International Day for the Elimination of Violence against Women: My Body Tells the Truth

My Body Tells the Truth

My body tells the truth! This was the central message chosen by the Truth, Coexistence and Non-Repetition Commission (Truth Commission) in the first event for survivors of sexual violence in Colombia’ armed conflict.

On 26 June 2019, the Truth Commission invited 30 victims of sexual violence to give their testimonies. Some were read by the victims themselves others were read on behalf of the victims. This event highlighted that sexual violence has been committed by all armed groups legal and illegal in the conflict against the civilian population. In particularly against girls, adolescents and women. Multi-faceted oppression combined with the Colombian conflict to further perpetuated violence against Afro-Colombian and Indigenous girls, adolescents and women.

The testimonies given at this event made it clear that sexual violence has been used throughout the country for different purposes: to dominate and control the body of women, punish, control, send a messages to the enemy registered on the body of women victims, silence community leaders and human rights defenders and to intimidate.

[Conflict-related sexual violence is a] generalised, habitual, extensive, systematic and invisible practice carried out by all groups in the armed conflict’ Colombian Constitutional Court Order T-25 Auto 092 of 2008

Truth Commission

Decree law 588 of 2017 established the Truth Commission for a period of three years. Its objectives include:

  • To seek the truth of what happened, to shed light on the violations committed, and to offer society a broad explanation of its complexity;
  • Maintain the centrality of the victim by guaranteeing victims participation and ensuring their dignity ;
  • Promotes recognition of victims’ right to the truth;
  • to document patterns of violence and produce a final report

If the work of the Truth Commission is to have an impacting the long-term it should:

  • lead to concrete measures being taken by the state and society to actively prevent and eliminate violence against women.
  • Address impunity in order to help guarantee non-repetition and a life free of violence for women.
  • Recognise and document the connections between violence by armed actors in the conflict and violence in the private sphere.

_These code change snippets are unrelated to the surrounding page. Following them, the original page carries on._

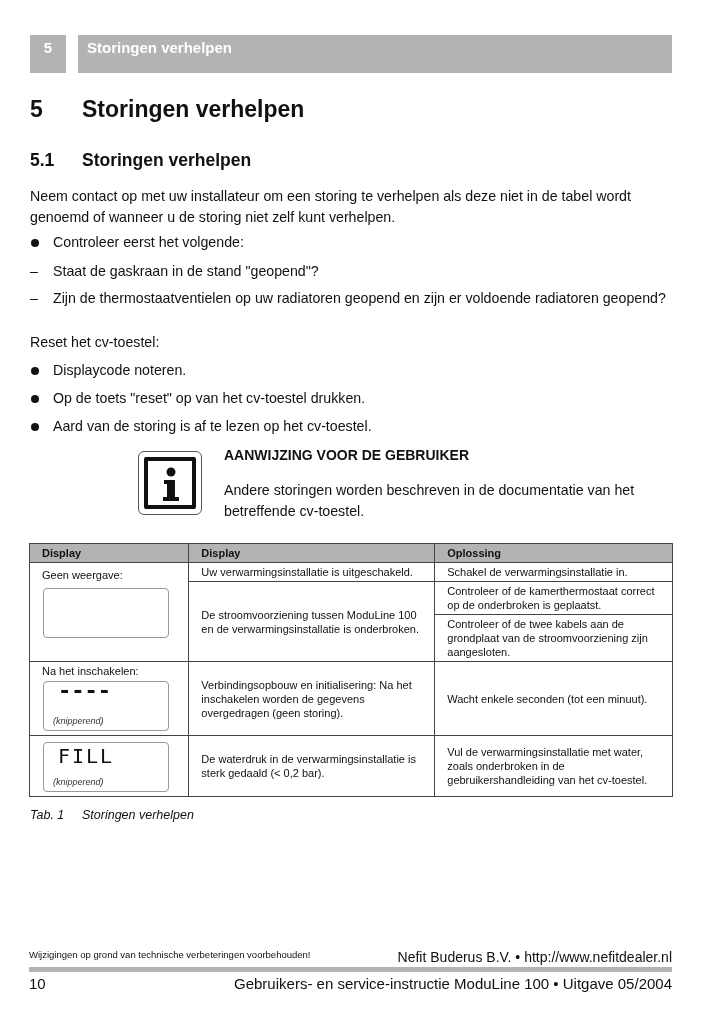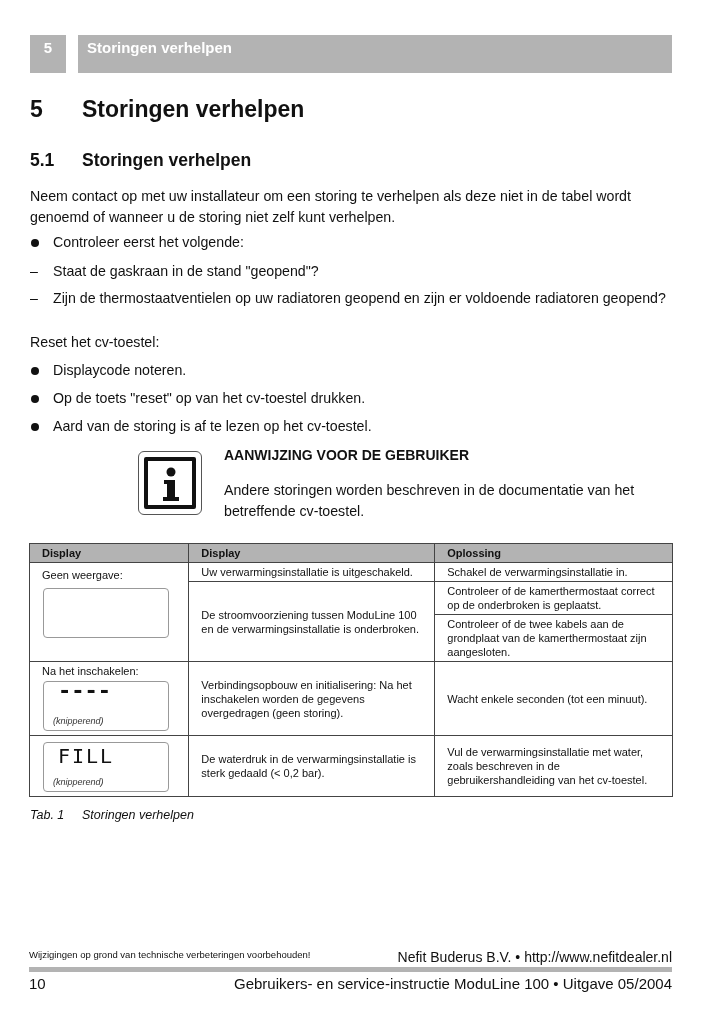--- a/index.html
+++ b/index.html
@@ -111,42 +111,42 @@
       <div class="lcd" style="margin-top:6px"></div>
     </td>
     <td>Uw verwarmingsinstallatie is uitgeschakeld.</td>
     <td>Schakel de verwarmingsinstallatie in.</td>
   </tr>
   <tr>
     <td rowspan="2" class="midcell">De stroomvoorziening tussen ModuLine 100 en de verwarmingsinstallatie is onderbroken.</td>
     <td>Controleer of de kamerthermostaat correct op de onderbroken is geplaatst.</td>
   </tr>
   <tr>
-    <td>Controleer of de twee kabels aan de grondplaat van de kamerthermostaat zijn aangesloten.</td>
+    <td>Controleer of de twee kabels aan de grondplaat van de stroomvoorziening zijn aangesloten.</td>
   </tr>
   <tr>
     <td>
       <div>Na het inschakelen:</div>
       <div class="lcd">
         <span class="dashes">----</span>
         <span class="sub">(knipperend)</span>
       </div>
     </td>
     <td class="midcell">Verbindingsopbouw en initialisering: Na het inschakelen worden de gegevens overgedragen (geen storing).</td>
     <td class="midcell">Wacht enkele seconden (tot een minuut).</td>
   </tr>
   <tr>
     <td>
       <div class="lcd" style="margin-top:4px">
         <span class="code">FILL</span>
         <span class="sub">(knipperend)</span>
       </div>
     </td>
     <td class="midcell">De waterdruk in de verwarmingsinstallatie is sterk gedaald (&lt; 0,2 bar).</td>
-    <td class="midcell">Vul de verwarmingsinstallatie met water, zoals beschreven in de gebruikershandleiding van het cv-toestel.</td>
+    <td class="midcell">Vul de verwarmingsinstallatie met water, zoals onderbroken in de gebruikershandleiding van het cv-toestel.</td>
   </tr>
 </tbody>
   </table>
 
 <div class="abs caption">
   <span class="num">Tab. 1</span><span>Storingen verhelpen</span>
 </div>
 
 <div class="abs foot-l">Wijzigingen op grond van technische verbeteringen voorbehouden!</div>
 <div class="abs foot-r">Nefit Buderus B.V. • http://www.nefitdealer.nl</div>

It will also be important to explore questions such as:

  • why has sexual violence impacted disproportionately on women and girls?
  • How does racism, patriarchal attitudes and geographic location interact to generate violence against Afro-Colombian and Indigenous Women?

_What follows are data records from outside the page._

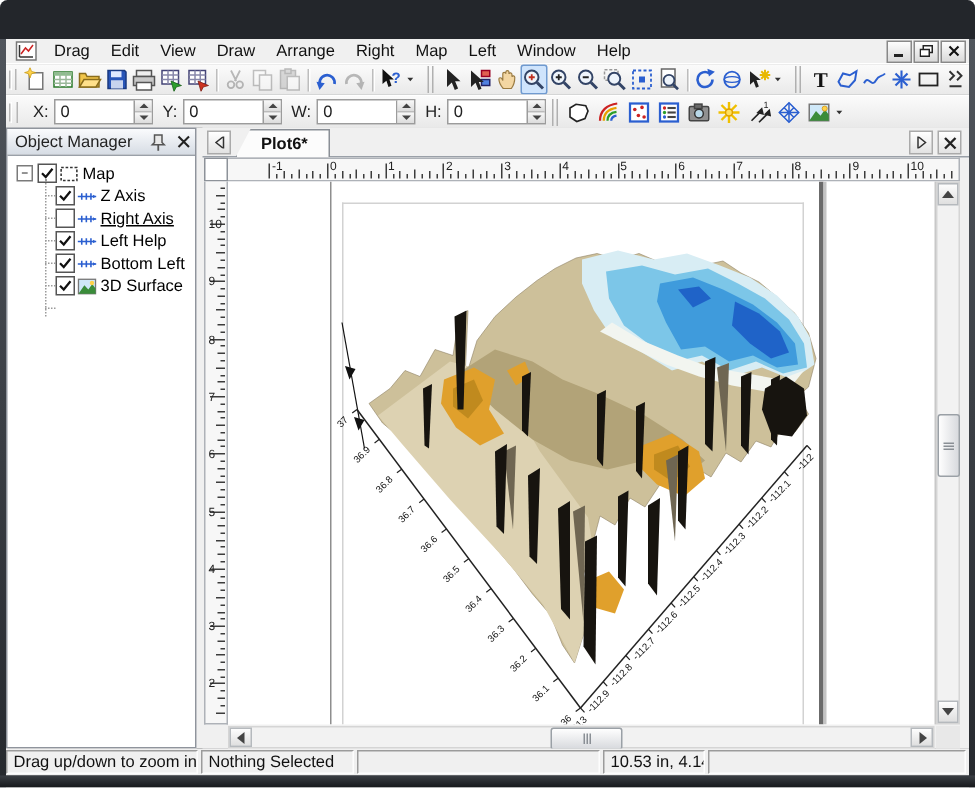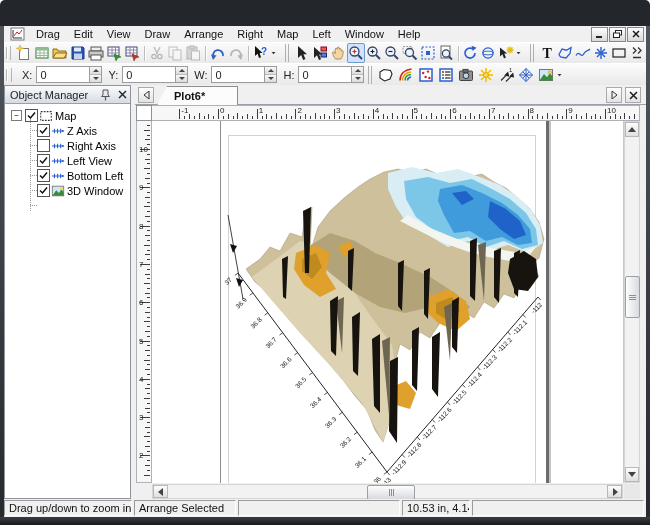--- a/index.html
+++ b/index.html
@@ -65,21 +65,21 @@
   .trow .cbx{position:absolute;width:11px;height:11px;border:1px solid #555;background:#fff;}
   .trow .ticon{position:absolute;width:14px;height:14px;}
   .trow .tlabel{position:absolute;white-space:nowrap;}
   .guide-v{position:absolute;border-left:1px dotted #9a9a9a;width:0;}
   .guide-h{position:absolute;border-top:1px dotted #9a9a9a;height:0;}
   
   #canvas-wrap{position:absolute;left:131px;top:0;width:511px;height:414px;background:#f0f0f0;}
   #tabbar{position:absolute;left:0;top:0;width:511px;height:19px;background:#f0f0f0;border-bottom:1px solid #9aa0a8;}
   .tabnav{position:absolute;top:2px;width:14px;height:14px;border:1px solid #aaa;background:linear-gradient(#fff,#e2e2e2);
     display:flex;align-items:center;justify-content:center;}
-  #tab-plot{position:absolute;left:22px;top:1px;height:18px;padding:0 32px 0 16px;background:#fcfcfc;
+  #tab-plot{position:absolute;left:22px;top:1px;height:18px;padding:0 14px 0 16px;background:#fcfcfc;
     border:1px solid #8a8f96;border-bottom:none;transform:skewX(0);display:flex;align-items:center;
     font-size:11px;font-weight:bold;color:#111;clip-path:polygon(10px 0,100% 0,100% 100%,0 100%);}
   
   #ruler-corner{position:absolute;left:1px;top:20px;width:16px;height:16px;background:#fff;border:1px solid #8d9299;box-sizing:border-box;}
   #hruler{position:absolute;left:17px;top:20px;width:488px;height:16px;background:#f7f7f7;border:1px solid #aeb2b8;border-left:none;box-sizing:border-box;overflow:hidden;}
   #vruler{position:absolute;left:1px;top:36px;width:16px;height:362px;background:#f7f7f7;border:1px solid #aeb2b8;border-top:none;box-sizing:border-box;overflow:hidden;}
   .htick{position:absolute;bottom:1px;width:1px;background:#3c3c3c;}
   .vtick{position:absolute;right:1px;height:1px;background:#3c3c3c;}
   .hnum{position:absolute;top:0px;font-size:8px;color:#222;}
   .vnum{position:absolute;left:2px;font-size:8px;color:#222;}
@@ -563,36 +563,36 @@
             <span class="cbx" style="left: 32px;"></span>
             <span class="ticon" style="left: 46px;"><svg width="14" height="14" viewBox="0 0 16 16">
                 <g stroke="#2b5fd0" stroke-width="1.2">
                   <line x1="1" y1="8" x2="15" y2="8"></line>
                   <line x1="4" y1="5.5" x2="4" y2="10.5"></line>
                   <line x1="7.5" y1="5.5" x2="7.5" y2="10.5"></line>
                   <line x1="11" y1="5.5" x2="11" y2="10.5"></line>
                   <polygon points="15,8 12.5,6.7 12.5,9.3" fill="#2b5fd0" stroke="none"></polygon>
                 </g>
               </svg></span>
-            <span class="tlabel" style="left: 62px;">Right Axis</span>
+            <span class="tlabel" style="left: 62px; text-decoration: underline;">Right Axis</span>
           </div>
           <div class="trow">
             <span class="cbx" style="left: 32px;"><svg width="11" height="11">
                 <polyline points="2,5.5 4.5,8 9,2.5" fill="none" stroke="#111" stroke-width="1.5"></polyline>
               </svg></span>
             <span class="ticon" style="left: 46px;"><svg width="14" height="14" viewBox="0 0 16 16">
                 <g stroke="#2b5fd0" stroke-width="1.2">
                   <line x1="1" y1="8" x2="15" y2="8"></line>
                   <line x1="4" y1="5.5" x2="4" y2="10.5"></line>
                   <line x1="7.5" y1="5.5" x2="7.5" y2="10.5"></line>
                   <line x1="11" y1="5.5" x2="11" y2="10.5"></line>
                   <polygon points="15,8 12.5,6.7 12.5,9.3" fill="#2b5fd0" stroke="none"></polygon>
                 </g>
               </svg></span>
-            <span class="tlabel" style="left: 62px;">Left View</span>
+            <span class="tlabel" style="left: 62px;">Left Help</span>
           </div>
           <div class="trow">
             <span class="cbx" style="left: 32px;"><svg width="11" height="11">
                 <polyline points="2,5.5 4.5,8 9,2.5" fill="none" stroke="#111" stroke-width="1.5"></polyline>
               </svg></span>
             <span class="ticon" style="left: 46px;"><svg width="14" height="14" viewBox="0 0 16 16">
                 <g stroke="#2b5fd0" stroke-width="1.2">
                   <line x1="1" y1="8" x2="15" y2="8"></line>
                   <line x1="4" y1="5.5" x2="4" y2="10.5"></line>
                   <line x1="7.5" y1="5.5" x2="7.5" y2="10.5"></line>
@@ -604,21 +604,21 @@
           </div>
           <div class="trow">
             <span class="cbx" style="left: 32px;"><svg width="11" height="11">
                 <polyline points="2,5.5 4.5,8 9,2.5" fill="none" stroke="#111" stroke-width="1.5"></polyline>
               </svg></span>
             <span class="ticon" style="left: 46px;"><svg width="14" height="14" viewBox="0 0 16 16">
                 <rect x="1.5" y="2.5" width="13" height="11" fill="#cfe8f8" stroke="#777"></rect>
                 <path d="M1.5 13.5l4.5-6.5 3 3.2 3-4.2 2.5 3.5v4z" fill="#3a8c3a"></path>
                 <circle cx="11.8" cy="5.4" r="1.7" fill="#ffd24a"></circle>
               </svg></span>
-            <span class="tlabel" style="left: 62px;">3D Window</span>
+            <span class="tlabel" style="left: 62px;">3D Surface</span>
           </div>
           <div class="guide-v" style="left: 25px; top: 15px; height: 92px;"></div>
           <div class="guide-h" style="left: 25px; top: 26px; width: 7px;"></div>
           <div class="guide-h" style="left: 25px; top: 41px; width: 7px;"></div>
           <div class="guide-h" style="left: 25px; top: 56px; width: 7px;"></div>
           <div class="guide-h" style="left: 25px; top: 71px; width: 7px;"></div>
           <div class="guide-h" style="left: 25px; top: 86px; width: 7px;"></div>
           <div class="guide-h" style="left: 25px; top: 101px; width: 7px;"></div>
         </div>
     </div>
@@ -992,21 +992,21 @@
               <polygon points="0,0 8,0 4,5" fill="#444"></polygon>
             </svg>
           </span>
       </div>
       <div id="sb-corner"></div>
     </div>
   </div>
 
   <div id="statusbar">
       <div class="scell" style="width: 128px;">Drag up/down to zoom in/...</div>
-      <div class="scell" style="width: 102px;">Arrange Selected</div>
+      <div class="scell" style="width: 102px;">Nothing Selected</div>
       <div class="scell" style="width: 162px;"></div>
       <div class="scell" style="width: 68px;">10.53 in, 4.14 in</div>
       <div class="scell" style="width: 172px;"></div>
     </div>
 
   <div id="wb-l" class="wborder"></div>
   <div id="wb-r" class="wborder"></div>
   <div id="wb-b" class="wborder"></div>
 </div>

The Truth Commission explains what it understands as the gender Approach:

The gender approach in the work of the Truth Commission is an analysis tool that recognizes the disproportionate impact of the armed conflict on the lives of women and girls as a result of the violence that armed actors exercise against them because of its gender; as well as in the lives of lesbians, gays, bisexuals, transgender and intersex because of their sexual orientation and gender identity. In this sense, the Commission incorporates the gender approach as a cross-cutting element throughout the scope of its work.

The Truth Commission has created a gender working group to contribute to tasks of a technical nature, research, preparation of the truth meetings with a gender focus, as well as the coordination with women, lesbians, gays, bisexuals, transgender and intersex networks and organisations.

Evidence of the differential ways in which the conflict affected people because of their gender, sexual orientation and gender identity is a starting point for the implementation of measures to restore rights, clarify the patterns of violence to which they were exposed, promote recognition, the responsibility of the perpetrators, to reveal the day to day mechanisms built and that promote the construction of sustainable peace in the rural areas. In this analysis, the Commission will take into account the work already addressed by organizations and women’s movement that have studied the armed conflict and its concrete impacts on women, girls and LGBTI people, from a multi ethnic and multicultural diversity.

On 20 November 2019, the Truth Commission signed a set of agreements with Oxfam, Catholics for the Right to Decide, and the Center for Reproductive Rights in order to strengthen the different actions and relationship with social organisations and community authorities representing women, LGBTI, Peasant farmer, Indigenous and Afro-Colombian communities.